The night that Jenny Stone was murdered, one of the first things the responding police noticed was that the killer had been hasty. The young woman’s shirt and bra were left pushed up on her chest, her shorts on the floor at the end of the bed where she was found lying. Blood was under her fingernails, apparently from fighting to get the killer’s hands off her neck. Her nose and mouth were bleeding.

Retired Lt. WJ Smith remembers every detail. He was the lead investigator on the case.

“There was a plastic shoe stacker, a fireplace here, clothes on the floor,” Smith said, sketching a layout of the scene. “There were dirty clothes here. She had cats, as I recall. Something had been knocked over. It was pretty cluttered. She had a bicycle, a sofa along here, a table.”

Using orange powder and an alternate light source technique then in use, police found a smear about midway up the wall where it looked like her face had hit, like she’d gotten into a fight or been punched.

Another horrific detail: Stone’s parents first learned about their daughter’s murder while watching the Atlanta evening news. When WXIA Channel 11 broadcast Stone’s three-room house, crowded with police, on April 23, 1992, Raymond and Joan Stone were watching from their home in the Atlanta suburbs.

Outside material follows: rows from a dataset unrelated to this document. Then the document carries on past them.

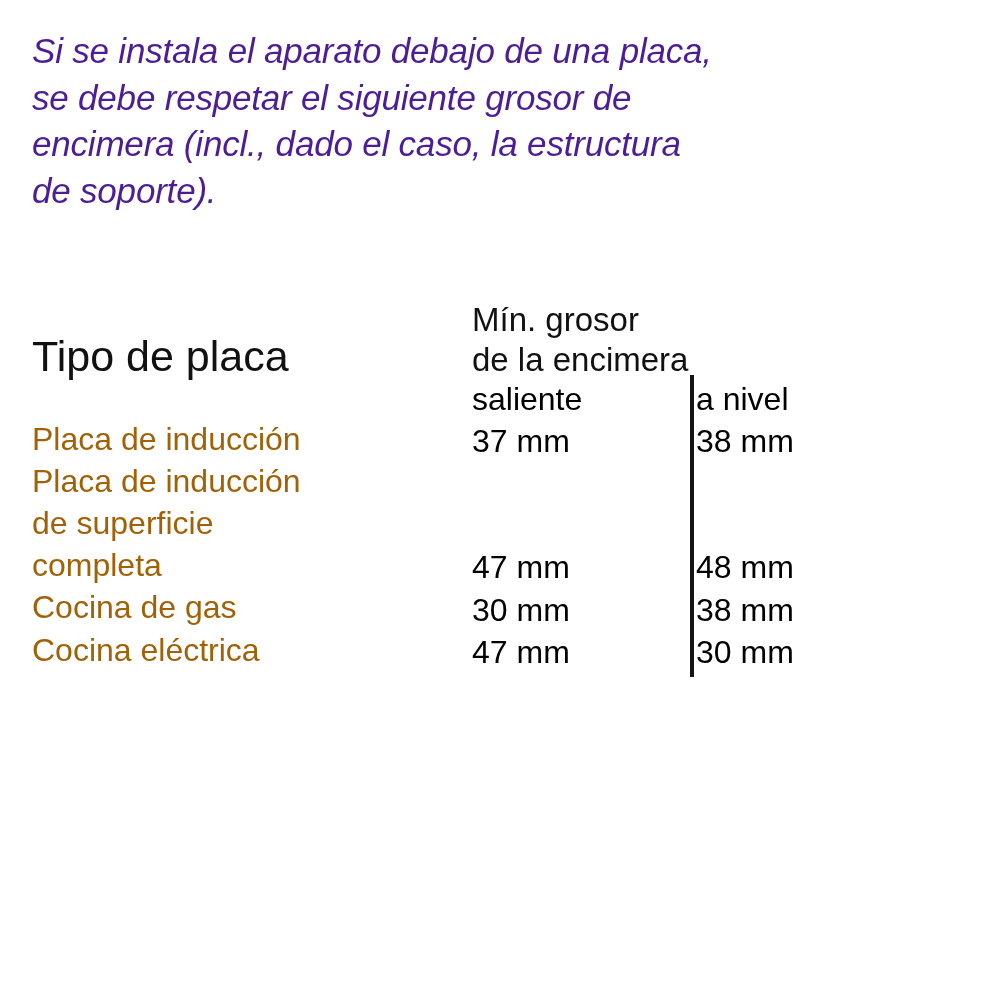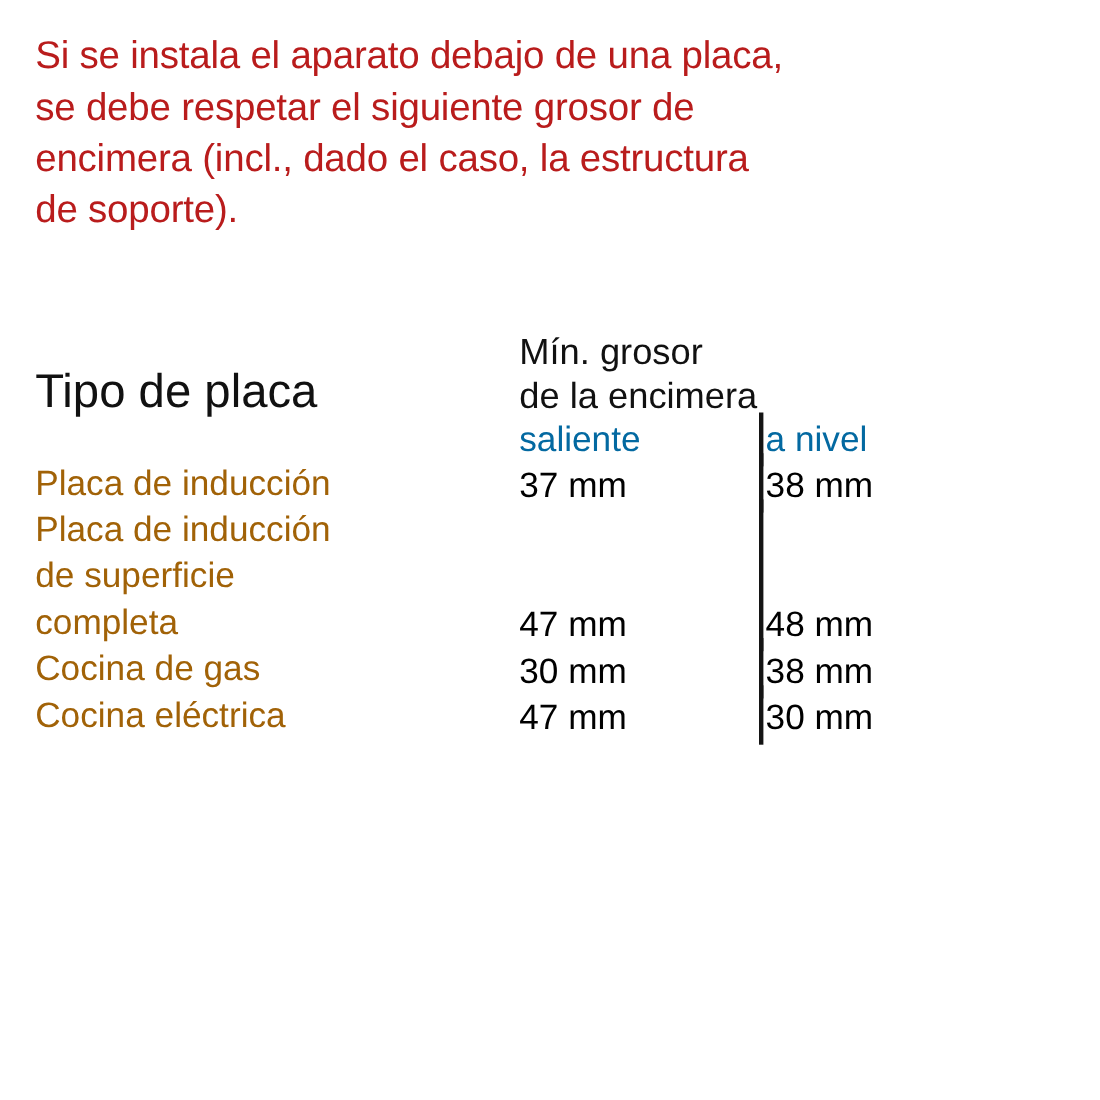"Si se instala el aparato" .intro { color: #b91c1c -> #4c1d95; font-style: none -> italic }
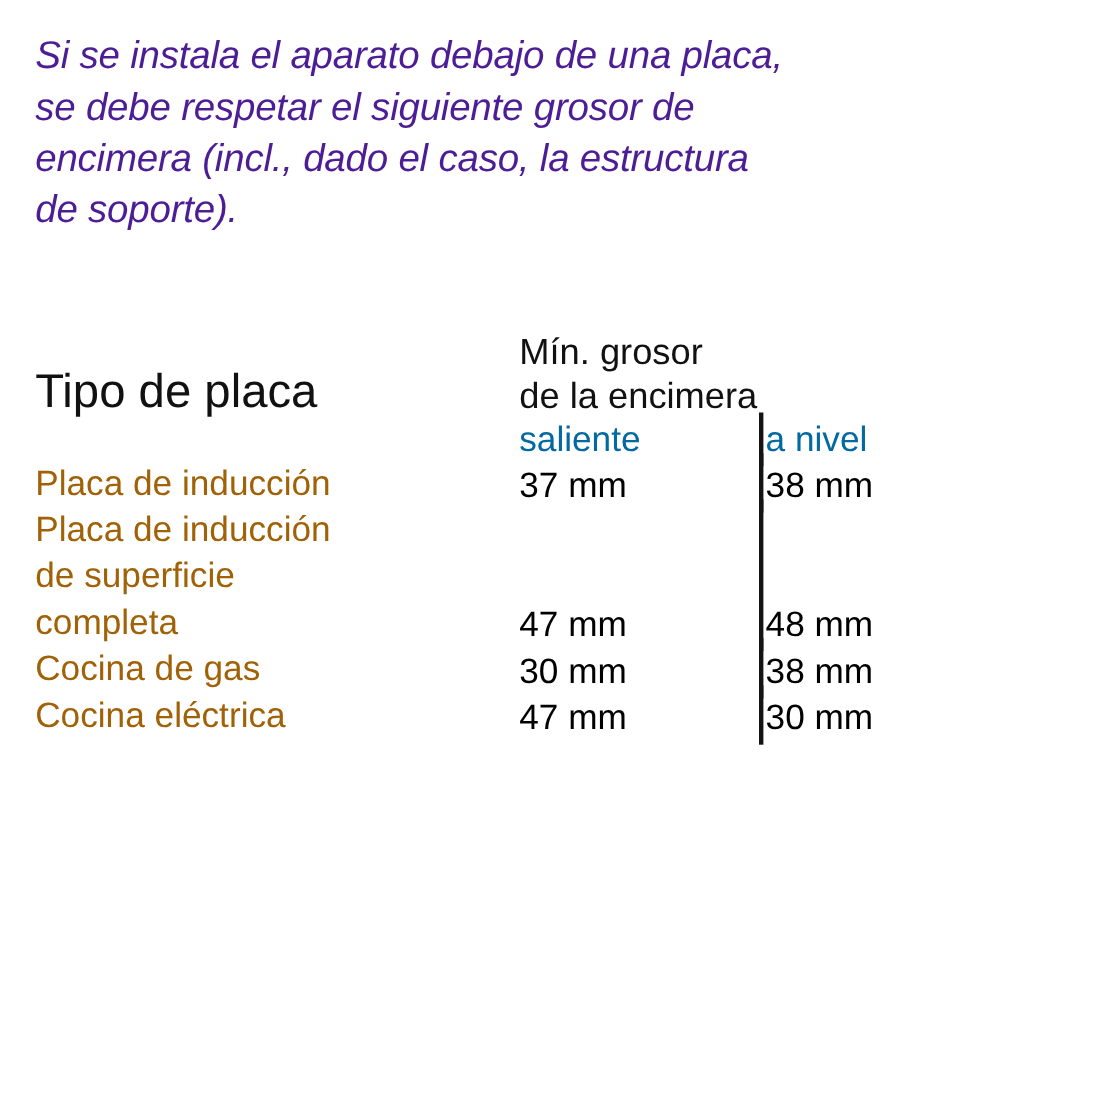"saliente" .subhdr { color: #0369a1 -> #000000 }
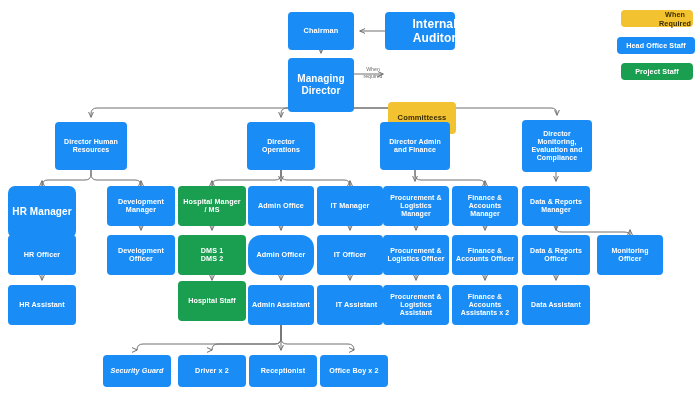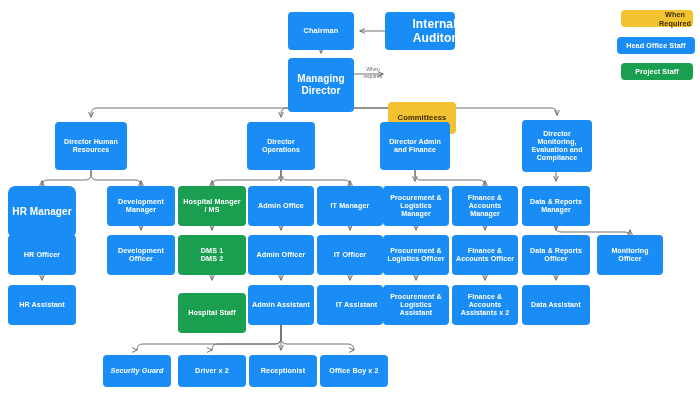"Admin Officer" div.node { border-radius: none -> 13px }
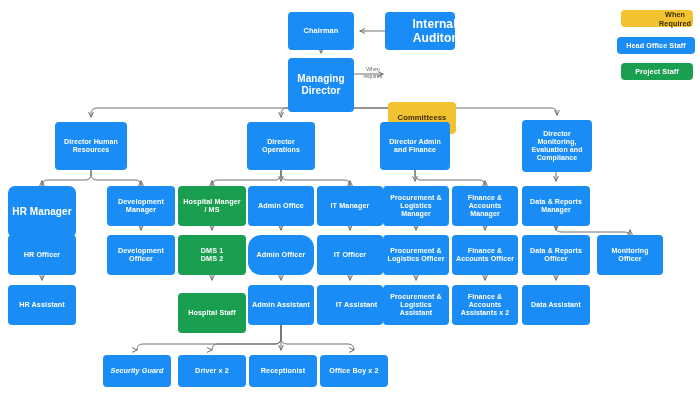"Hospital Staff" div.node { top: 293px -> 281px }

The crime was the first murder in the business district of downtown Athens. It rocked the town and dominated state headlines for weeks. The public wanted every detail of a killing so close to the state’s flagship university, where Stone was a well-known senior and Kappa Delta sorority member.

 “It was the end of the age of innocence for us,” said legal assistant Dan Matthews, who covered the downtown music scene as a freelance writer in the early 1990s. He remembers seeing Stone in clubs.

After the death, a wave of conspiracy theories and “crazy stuff” were whispered around town, as people tried to get a handle on the case. “You think you’re young and indestructible, and you find out you’re not,” Matthews said.

The boundaries of downtown also grew, for many frightened Athenians. “People got gun-shy about coming downtown,” Bakowski said. If something happened miles away in Beechwood, or at , it would classified by nervous Athenians as a downtown crime. “Downtown kind of got this rap,and it wasn’t right.”

Joe Burnett, then director of the ADDA, said he had been trying to reintroduce residents to the downtown mix for years. Stone’s tragic murder, he said, meant those efforts experienced a setback. 

Police looked at dozens of suspects, from a judge’s son to a day laborer, and crossed the country, following leads. Homeless people got pulled into the dragnet. So did bus station vagrants, and even a well-known shoe shiner, said Frank Eberhardt, owner of Marvin’s Shoe Service on College Avenue. Police were checking everyone before the case went cold.

Twenty years later, officials with a new police unit are reopening this case and others, hoping to flush out new leads. In Stone’s case, police still hope a DNA hit might lead them to the light-skinned black man who was spotted hours after the murder, swapping Stone’s cameras for drugs just blocks from her house.

Authorities have resisted a lawsuit by local media trying to open this and other old cases, but, Smith, the case’s lead investigator, spoke candidly to Athens Patch recently about the killing, one of the town’s most enduring mysteries.

Was the attacker known to Stone, or not? Was he local, or just one of thousands who pass through the college town every year? Was he a repeat offender, and if so, why has his DNA never led to a hit on the FBI database? The questions linger.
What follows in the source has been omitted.